- DATASET
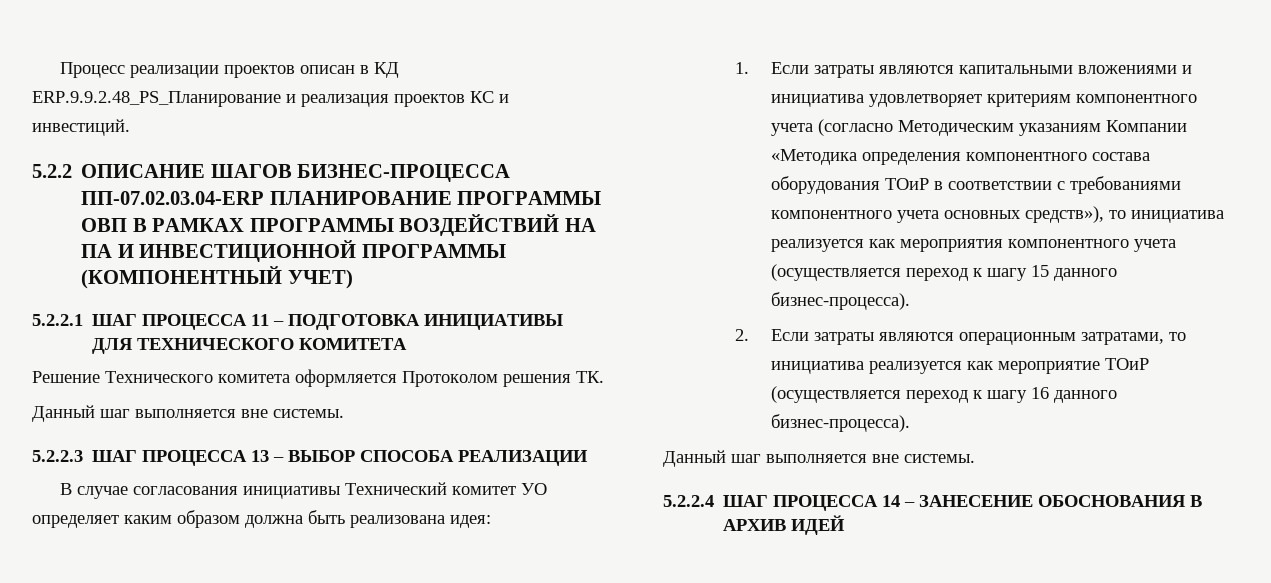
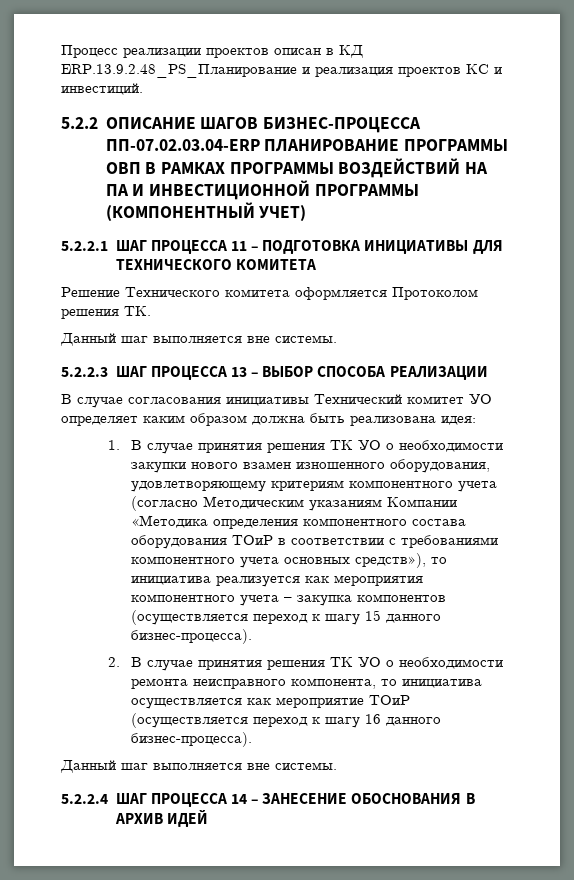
- Процесс реализации проектов описан в КД ERP.9.9.2.48_PS_Планирование и реализация проектов КС и инвестиций.
+ Процесс реализации проектов описан в КД ERP.13.9.2.48_PS_Планирование и реализация проектов КС и инвестиций.
- 1. Если затраты являются капитальными вложениями и инициатива удовлетворяет критериям компонентного учета (согласно Методическим указаниям Компании «Методика определения компонентного состава оборудования ТОиР в соответствии с требованиями компонентного учета основных средств»), то инициатива реализуется как мероприятия компонентного учета (осуществляется переход к шагу 15 данного бизнес-процесса).
+ 1. В случае принятия решения ТК УО о необходимости закупки нового взамен изношенного оборудования, удовлетворяющему критериям компонентного учета (согласно Методическим указаниям Компании «Методика определения компонентного состава оборудования ТОиР в соответствии с требованиями компонентного учета основных средств»), то инициатива реализуется как мероприятия компонентного учета – закупка компонентов (осуществляется переход к шагу 15 данного бизнес-процесса).
- 2. Если затраты являются операционным затратами, то инициатива реализуется как мероприятие ТОиР (осуществляется переход к шагу 16 данного бизнес-процесса).
+ 2. В случае принятия решения ТК УО о необходимости ремонта неисправного компонента, то инициатива осуществляется как мероприятие ТОиР (осуществляется переход к шагу 16 данного бизнес-процесса).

- THE TASK
In the material above, find each line that contains the word "реализация", and select it.

- PROBLEM SOLUTION
- Процесс реализации проектов описан в КД ERP.9.9.2.48_PS_Планирование и реализация проектов КС и инвестиций.
+ Процесс реализации проектов описан в КД ERP.13.9.2.48_PS_Планирование и реализация проектов КС и инвестиций.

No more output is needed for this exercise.